April 7, 2012                                   Keeping Memories Alive                      Easter Sunday  

It’s Easter and the family, as well as friends who feel like family, are coming for lunch. I’ve shone the spare cutlery, counted out the plates and mulled over recipes, making sure the menu accommodates dietary differences. As usual we will join a couple of tables together and assemble our motley collection of chairs so we can all sit around the one table.

A full table, but at some time during the meal I will be conscious of missing faces - loved family members who have died, those who live far away and the one or two who choose to absent themselves from any family gatherings. It’s a joyful occasion, being together for a few hours, not long enough really for relationship cracks to show. Because the cracks are there and all joy is tempered with regrets and loss.

There will be some family stories at our Easter lunch but I’m guessing there will be no mention of the Christ we are actually celebrating. We are a long way from the first Christians, gathered around a table set with bread and wine, telling their stories of Jesus over and over again. The pain of losing Jesus and the joy of his presence in the memories of him they shared along with the bread and wine gave them the strength and connectedness to take back to their daily lives.
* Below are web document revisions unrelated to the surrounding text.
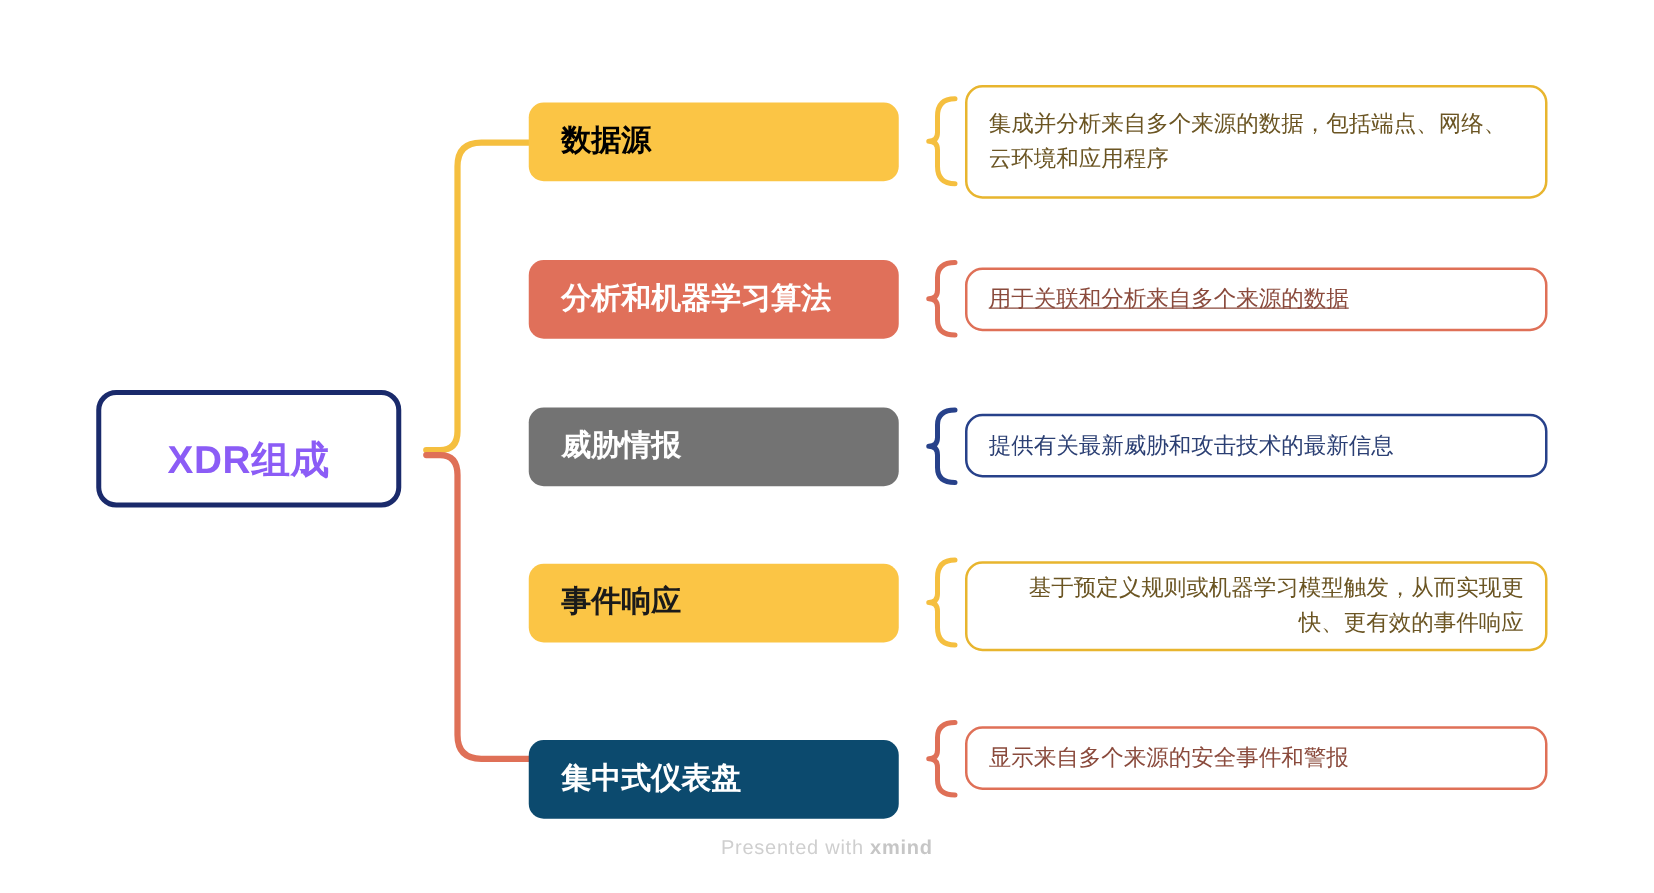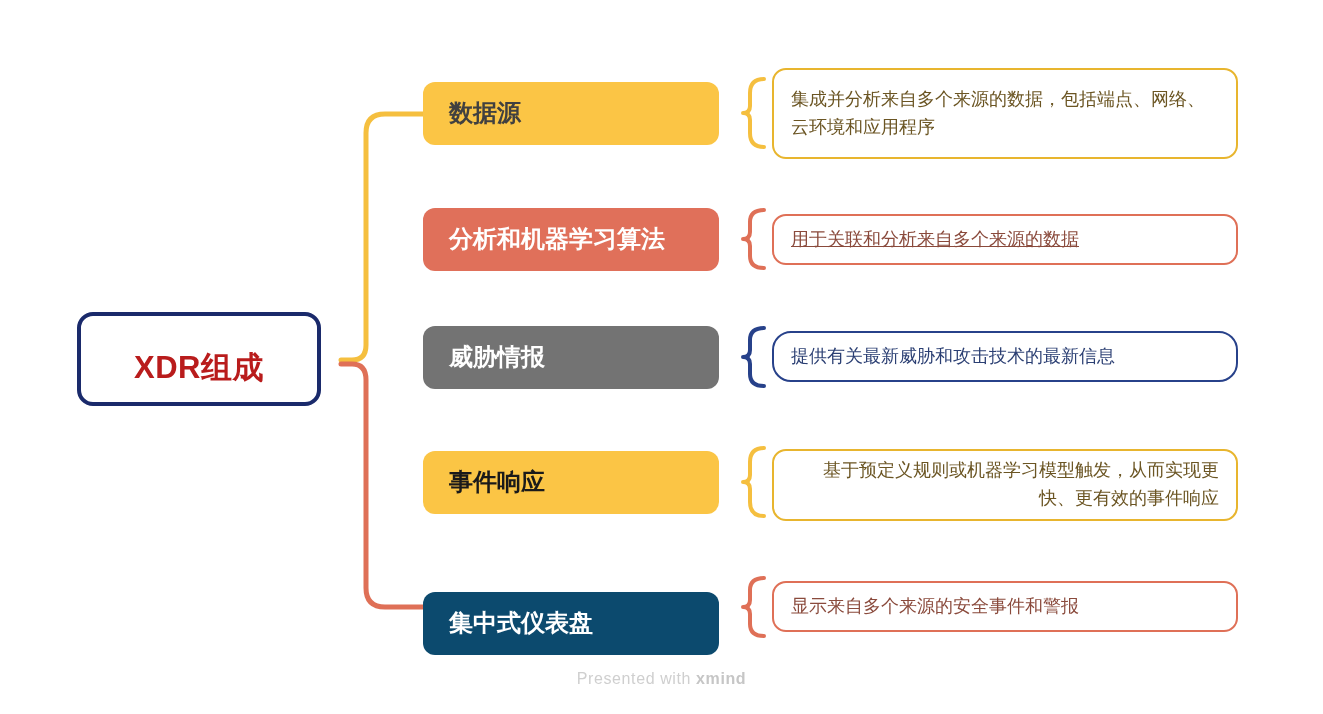--- a/index.html
+++ b/index.html
@@ -137,7 +137,7 @@
   </div>
 
   <div class="topic" id="topic-0" style="top: 82px; background: rgb(251, 197, 69);">
-    <span class="topic-label" style="color: #404040;">数据源</span>
+    <span class="topic-label" style="color: #000000;">数据源</span>
   </div>
   <div class="note" id="note-0" style="top: 68px; height: 91px; border-color: rgb(232, 181, 46);">
     <span class="note-text" style="color: rgb(107, 85, 35);">集成并分析来自多个来源的数据，包括端点、网络、云环境和应用程序</span>

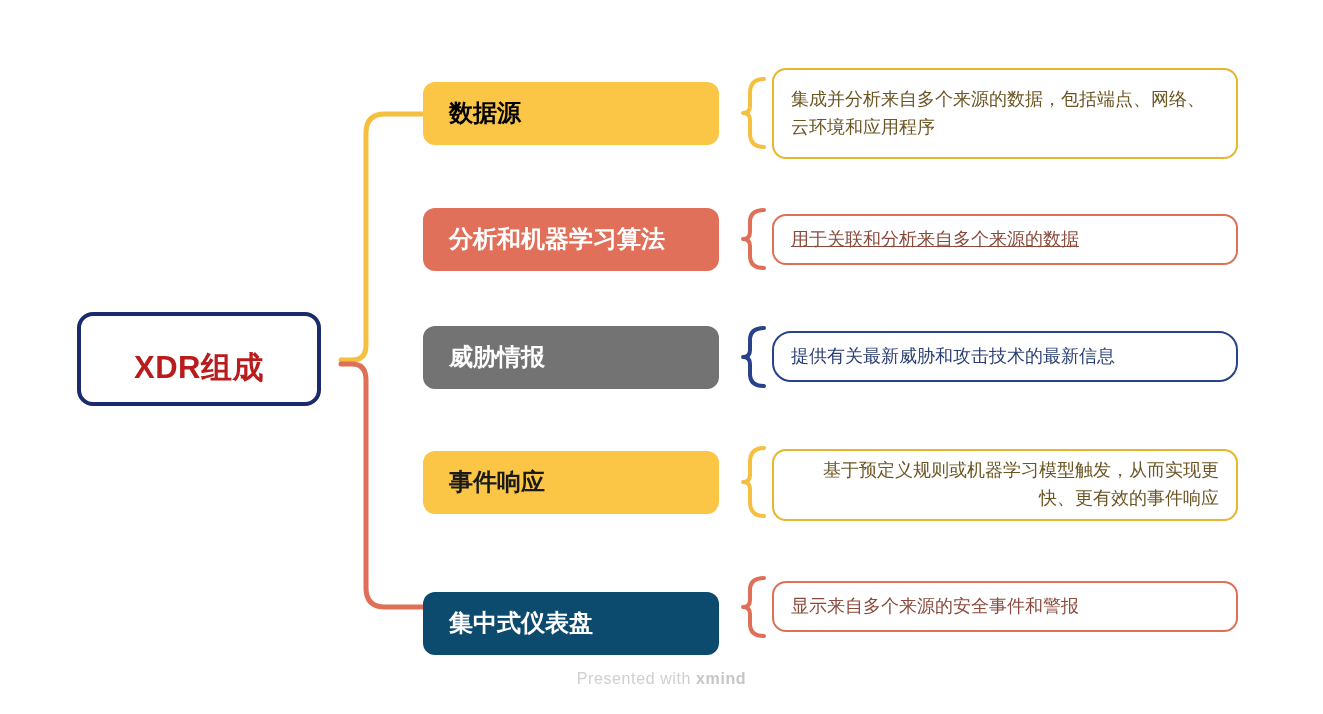--- a/index.html
+++ b/index.html
@@ -133,7 +133,7 @@
   </svg>
 
   <div class="root-node" style="border-color: rgb(26, 42, 107);">
-    <span class="root-label" style="color: #b91c1c; margin-top: 16px;">XDR组成</span>
+    <span class="root-label" style="color: #8b5cf6; margin-top: 16px;">XDR组成</span>
   </div>
 
   <div class="topic" id="topic-0" style="top: 82px; background: rgb(251, 197, 69);">

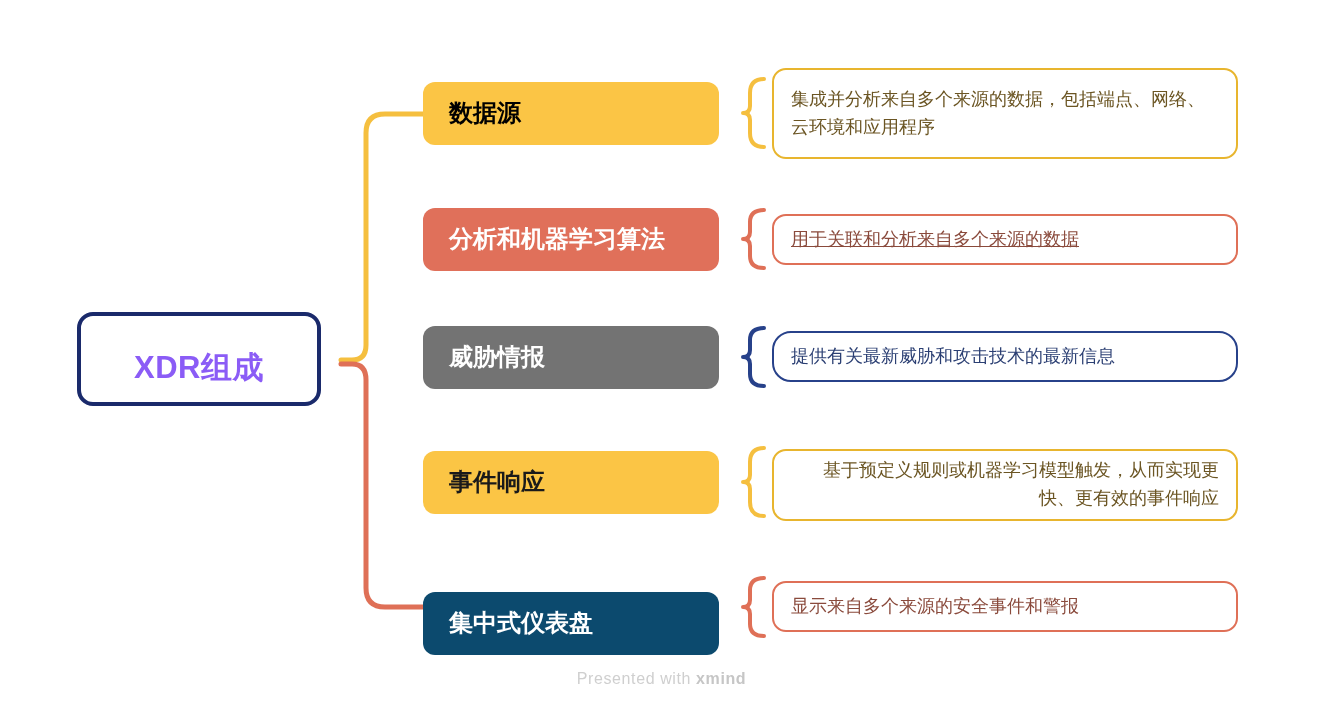--- a/index.html
+++ b/index.html
@@ -153,7 +153,7 @@
   <div class="topic" id="topic-2" style="top: 326px; background: #737373;">
     <span class="topic-label" style="color: rgb(255, 255, 255);">威胁情报</span>
   </div>
-  <div class="note" id="note-2" style="top: 331px; height: 51px; border-color: rgb(39, 65, 138); border-radius: 19px;">
+  <div class="note" id="note-2" style="top: 331px; height: 51px; border-color: rgb(39, 65, 138);">
     <span class="note-text" style="color: rgb(43, 63, 115);">提供有关最新威胁和攻击技术的最新信息</span>
   </div>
I wonder how soon after his death did his followers carry out Jesus’ request, “Do this in memory of me”?

My family, and I suspect many other families, don’t speak that language any more. Somehow, amid our must-have technology we’ve lost the religious and symbolic language we need to grasp the mysterious reality of the death and resurrection of Jesus. Chocolate bunnies don’t exactly fill the gap.

Yet we are constantly reading each other’s Good Friday and Easter Sunday stories. There won’t be an adult person sitting at my table this Easter who hasn’t experienced pain, grief, rejection, maybe even despair. They are familiar with joy and the vague ache that comes with it, that desire to stay in the moment, the deep down voice that says, “But wait, there’s more”.

There’s a God pull in all our deaths and resurrections but we seem to have forgotten how to decipher God- language. We don’t know how to read God in our own stories. Even when we share them with a friend or partner or put them on FaceBook for all to see, it’s never quite enough. Two thousand years of institutional structures and wordiness have turned faith into religion, and it’s a poor substitute.

I will place a growing plant on the dinner table along with the chocolate Easter eggs and remember Jesus’ earthy words about seeds and dying and new life bursting out of that dying. We may not be celebrating with bread and wine, but the substitutes will be enjoyed. The talk will tumble around the table and there will be laughter and a renewed appreciation and tolerance of each other. And I will know that Jesus is a guest at my table.